EXERCISE DETAILS:
Among the entries below, one stretch runs from the line that contains "subtotal: 511.61 -> 648.53" through the line that contains "discount: 3008.89 -> 2773.05". Repeat that stretch exactly, ends included, and only that.

####

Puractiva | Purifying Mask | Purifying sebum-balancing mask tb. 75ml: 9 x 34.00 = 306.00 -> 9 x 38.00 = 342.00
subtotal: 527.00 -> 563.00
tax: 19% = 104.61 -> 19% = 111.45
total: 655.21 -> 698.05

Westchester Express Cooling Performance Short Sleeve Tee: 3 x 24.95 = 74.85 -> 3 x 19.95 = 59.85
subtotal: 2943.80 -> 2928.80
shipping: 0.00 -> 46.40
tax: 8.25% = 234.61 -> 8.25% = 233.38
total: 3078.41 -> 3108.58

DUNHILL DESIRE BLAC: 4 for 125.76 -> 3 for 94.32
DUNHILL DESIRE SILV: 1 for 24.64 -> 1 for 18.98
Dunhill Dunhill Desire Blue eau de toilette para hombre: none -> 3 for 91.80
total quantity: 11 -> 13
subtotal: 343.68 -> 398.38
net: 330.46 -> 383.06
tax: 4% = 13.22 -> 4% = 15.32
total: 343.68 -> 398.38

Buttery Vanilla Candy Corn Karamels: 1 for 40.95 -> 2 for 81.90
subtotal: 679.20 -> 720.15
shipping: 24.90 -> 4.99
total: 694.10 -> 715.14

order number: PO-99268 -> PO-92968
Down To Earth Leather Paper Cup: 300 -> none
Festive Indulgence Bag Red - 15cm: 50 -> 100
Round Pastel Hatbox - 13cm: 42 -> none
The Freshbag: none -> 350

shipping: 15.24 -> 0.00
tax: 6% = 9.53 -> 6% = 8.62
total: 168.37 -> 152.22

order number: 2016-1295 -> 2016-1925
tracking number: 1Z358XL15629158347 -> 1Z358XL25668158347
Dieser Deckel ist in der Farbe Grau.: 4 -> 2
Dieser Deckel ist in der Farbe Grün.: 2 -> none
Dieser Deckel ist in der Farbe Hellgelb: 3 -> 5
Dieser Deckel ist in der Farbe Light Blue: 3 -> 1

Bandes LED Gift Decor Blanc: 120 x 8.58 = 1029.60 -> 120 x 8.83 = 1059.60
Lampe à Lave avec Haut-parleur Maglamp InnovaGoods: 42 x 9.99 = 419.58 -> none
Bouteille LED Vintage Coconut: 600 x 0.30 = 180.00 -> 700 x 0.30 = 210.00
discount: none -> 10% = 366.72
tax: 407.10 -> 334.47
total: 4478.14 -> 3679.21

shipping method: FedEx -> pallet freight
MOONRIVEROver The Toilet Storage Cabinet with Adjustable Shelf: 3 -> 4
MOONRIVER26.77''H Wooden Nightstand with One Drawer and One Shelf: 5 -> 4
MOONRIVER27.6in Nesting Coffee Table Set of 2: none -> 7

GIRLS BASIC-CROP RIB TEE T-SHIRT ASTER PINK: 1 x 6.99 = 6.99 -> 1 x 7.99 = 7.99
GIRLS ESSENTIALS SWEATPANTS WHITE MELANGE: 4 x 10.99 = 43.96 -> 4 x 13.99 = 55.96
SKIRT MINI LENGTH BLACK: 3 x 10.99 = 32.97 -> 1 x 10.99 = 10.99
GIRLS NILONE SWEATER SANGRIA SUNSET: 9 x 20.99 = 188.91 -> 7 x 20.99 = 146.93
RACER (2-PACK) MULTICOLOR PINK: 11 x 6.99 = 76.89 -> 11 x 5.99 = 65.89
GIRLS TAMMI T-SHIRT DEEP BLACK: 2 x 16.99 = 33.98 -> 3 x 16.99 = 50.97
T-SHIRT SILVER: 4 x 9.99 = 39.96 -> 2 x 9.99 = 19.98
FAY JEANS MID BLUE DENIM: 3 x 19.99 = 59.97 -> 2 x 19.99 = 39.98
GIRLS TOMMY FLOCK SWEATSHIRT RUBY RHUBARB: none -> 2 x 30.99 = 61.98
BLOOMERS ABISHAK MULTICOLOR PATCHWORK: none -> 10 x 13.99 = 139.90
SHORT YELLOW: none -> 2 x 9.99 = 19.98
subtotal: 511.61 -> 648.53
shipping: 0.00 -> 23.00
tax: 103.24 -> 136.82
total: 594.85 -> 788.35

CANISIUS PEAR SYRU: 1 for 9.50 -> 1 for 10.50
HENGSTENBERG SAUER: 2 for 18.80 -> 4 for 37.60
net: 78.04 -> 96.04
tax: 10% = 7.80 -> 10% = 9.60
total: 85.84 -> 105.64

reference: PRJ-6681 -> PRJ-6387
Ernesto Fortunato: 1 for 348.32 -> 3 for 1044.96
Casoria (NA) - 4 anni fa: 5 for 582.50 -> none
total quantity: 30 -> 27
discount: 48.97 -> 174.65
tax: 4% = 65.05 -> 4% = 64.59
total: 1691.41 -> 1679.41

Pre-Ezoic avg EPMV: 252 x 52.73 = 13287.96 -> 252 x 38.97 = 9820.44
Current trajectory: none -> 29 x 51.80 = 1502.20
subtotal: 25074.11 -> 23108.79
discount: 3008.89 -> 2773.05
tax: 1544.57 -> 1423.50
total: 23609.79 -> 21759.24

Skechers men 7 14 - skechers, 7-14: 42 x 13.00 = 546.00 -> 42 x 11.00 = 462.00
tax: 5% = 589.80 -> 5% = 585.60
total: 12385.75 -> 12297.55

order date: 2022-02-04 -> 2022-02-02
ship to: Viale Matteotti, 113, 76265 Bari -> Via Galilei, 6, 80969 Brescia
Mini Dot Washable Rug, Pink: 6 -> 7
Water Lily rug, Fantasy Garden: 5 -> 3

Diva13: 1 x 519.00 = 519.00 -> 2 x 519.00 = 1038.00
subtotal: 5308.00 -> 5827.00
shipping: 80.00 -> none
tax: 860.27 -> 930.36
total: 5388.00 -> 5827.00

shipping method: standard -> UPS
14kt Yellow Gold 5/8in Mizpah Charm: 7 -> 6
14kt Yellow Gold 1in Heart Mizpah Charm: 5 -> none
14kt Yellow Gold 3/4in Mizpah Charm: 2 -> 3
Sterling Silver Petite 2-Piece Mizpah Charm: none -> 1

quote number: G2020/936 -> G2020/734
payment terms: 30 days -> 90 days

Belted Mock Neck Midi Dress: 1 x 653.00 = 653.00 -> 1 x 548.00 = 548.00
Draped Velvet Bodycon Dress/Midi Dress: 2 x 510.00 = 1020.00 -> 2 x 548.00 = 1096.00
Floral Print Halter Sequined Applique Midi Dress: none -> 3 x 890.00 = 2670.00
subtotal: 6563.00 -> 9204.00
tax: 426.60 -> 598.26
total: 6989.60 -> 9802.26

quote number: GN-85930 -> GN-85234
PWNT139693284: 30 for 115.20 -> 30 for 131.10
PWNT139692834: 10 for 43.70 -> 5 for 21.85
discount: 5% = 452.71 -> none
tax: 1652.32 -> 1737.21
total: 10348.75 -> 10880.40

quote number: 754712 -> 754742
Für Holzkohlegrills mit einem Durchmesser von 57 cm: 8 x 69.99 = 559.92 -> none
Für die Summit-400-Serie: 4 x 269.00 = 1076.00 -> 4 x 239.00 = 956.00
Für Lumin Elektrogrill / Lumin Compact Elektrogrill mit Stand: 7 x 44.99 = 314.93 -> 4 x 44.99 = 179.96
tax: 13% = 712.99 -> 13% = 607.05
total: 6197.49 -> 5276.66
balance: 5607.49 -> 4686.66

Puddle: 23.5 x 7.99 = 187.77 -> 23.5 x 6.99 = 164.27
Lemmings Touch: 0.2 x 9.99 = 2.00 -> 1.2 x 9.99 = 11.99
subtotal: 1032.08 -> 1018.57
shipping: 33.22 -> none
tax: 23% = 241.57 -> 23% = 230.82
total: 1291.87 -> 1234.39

####

EXERCISE OUTPUT:
subtotal: 511.61 -> 648.53
shipping: 0.00 -> 23.00
tax: 103.24 -> 136.82
total: 594.85 -> 788.35

CANISIUS PEAR SYRU: 1 for 9.50 -> 1 for 10.50
HENGSTENBERG SAUER: 2 for 18.80 -> 4 for 37.60
net: 78.04 -> 96.04
tax: 10% = 7.80 -> 10% = 9.60
total: 85.84 -> 105.64

reference: PRJ-6681 -> PRJ-6387
Ernesto Fortunato: 1 for 348.32 -> 3 for 1044.96
Casoria (NA) - 4 anni fa: 5 for 582.50 -> none
total quantity: 30 -> 27
discount: 48.97 -> 174.65
tax: 4% = 65.05 -> 4% = 64.59
total: 1691.41 -> 1679.41

Pre-Ezoic avg EPMV: 252 x 52.73 = 13287.96 -> 252 x 38.97 = 9820.44
Current trajectory: none -> 29 x 51.80 = 1502.20
subtotal: 25074.11 -> 23108.79
discount: 3008.89 -> 2773.05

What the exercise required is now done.